#### Task to carry out:
A single number is needed: how many lines of the data below contain "GRANADA".

•••

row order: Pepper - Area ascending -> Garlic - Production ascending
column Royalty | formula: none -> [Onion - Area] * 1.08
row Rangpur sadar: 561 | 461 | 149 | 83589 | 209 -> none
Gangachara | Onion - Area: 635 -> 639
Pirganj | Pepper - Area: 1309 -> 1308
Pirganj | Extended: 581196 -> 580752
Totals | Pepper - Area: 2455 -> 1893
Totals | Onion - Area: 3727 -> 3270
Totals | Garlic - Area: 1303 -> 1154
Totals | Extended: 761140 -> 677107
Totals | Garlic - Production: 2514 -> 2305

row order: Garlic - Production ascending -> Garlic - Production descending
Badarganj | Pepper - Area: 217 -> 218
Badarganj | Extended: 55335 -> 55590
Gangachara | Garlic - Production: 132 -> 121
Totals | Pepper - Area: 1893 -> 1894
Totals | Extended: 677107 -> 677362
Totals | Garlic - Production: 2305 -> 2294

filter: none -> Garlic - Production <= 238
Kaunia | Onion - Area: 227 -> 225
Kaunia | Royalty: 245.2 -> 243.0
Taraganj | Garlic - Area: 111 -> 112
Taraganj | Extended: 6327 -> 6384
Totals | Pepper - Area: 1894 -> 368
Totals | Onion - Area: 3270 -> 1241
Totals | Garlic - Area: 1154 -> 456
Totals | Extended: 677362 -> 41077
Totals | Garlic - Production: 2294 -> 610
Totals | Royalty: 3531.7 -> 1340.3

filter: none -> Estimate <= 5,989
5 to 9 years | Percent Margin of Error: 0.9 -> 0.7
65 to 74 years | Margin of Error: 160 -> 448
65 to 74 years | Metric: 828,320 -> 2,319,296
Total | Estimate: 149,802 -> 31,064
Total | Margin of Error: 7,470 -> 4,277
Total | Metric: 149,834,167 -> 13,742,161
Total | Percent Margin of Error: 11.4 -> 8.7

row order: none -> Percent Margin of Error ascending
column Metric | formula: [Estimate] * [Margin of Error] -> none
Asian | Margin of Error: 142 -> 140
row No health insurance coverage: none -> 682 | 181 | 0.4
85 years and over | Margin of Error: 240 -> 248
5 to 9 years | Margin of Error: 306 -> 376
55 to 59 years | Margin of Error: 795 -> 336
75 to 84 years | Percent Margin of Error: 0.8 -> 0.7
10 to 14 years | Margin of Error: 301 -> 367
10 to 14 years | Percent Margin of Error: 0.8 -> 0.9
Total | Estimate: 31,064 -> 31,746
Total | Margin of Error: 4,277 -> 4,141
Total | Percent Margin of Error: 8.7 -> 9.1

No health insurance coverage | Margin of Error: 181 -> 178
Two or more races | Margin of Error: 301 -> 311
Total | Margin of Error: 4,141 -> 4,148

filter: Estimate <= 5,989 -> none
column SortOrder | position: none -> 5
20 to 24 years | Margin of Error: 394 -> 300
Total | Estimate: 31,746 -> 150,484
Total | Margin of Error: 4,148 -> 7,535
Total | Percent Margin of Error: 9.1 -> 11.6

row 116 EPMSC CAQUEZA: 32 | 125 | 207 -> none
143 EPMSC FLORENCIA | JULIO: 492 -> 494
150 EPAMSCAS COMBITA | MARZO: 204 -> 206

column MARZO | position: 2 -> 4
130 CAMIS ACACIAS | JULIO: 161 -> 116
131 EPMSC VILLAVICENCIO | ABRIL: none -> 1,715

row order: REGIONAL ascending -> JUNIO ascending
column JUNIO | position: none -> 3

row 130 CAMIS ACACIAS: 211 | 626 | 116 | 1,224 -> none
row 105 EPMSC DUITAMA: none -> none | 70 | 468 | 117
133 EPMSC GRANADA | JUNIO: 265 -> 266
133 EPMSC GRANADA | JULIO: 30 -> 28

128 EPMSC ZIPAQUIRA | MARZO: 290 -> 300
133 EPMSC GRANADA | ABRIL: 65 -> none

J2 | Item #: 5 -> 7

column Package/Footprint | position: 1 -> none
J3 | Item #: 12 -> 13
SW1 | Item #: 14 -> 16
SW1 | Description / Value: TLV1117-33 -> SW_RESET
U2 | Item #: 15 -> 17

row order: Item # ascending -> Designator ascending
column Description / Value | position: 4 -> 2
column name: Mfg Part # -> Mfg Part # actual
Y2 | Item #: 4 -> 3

•••

#### Response for this exercise:
3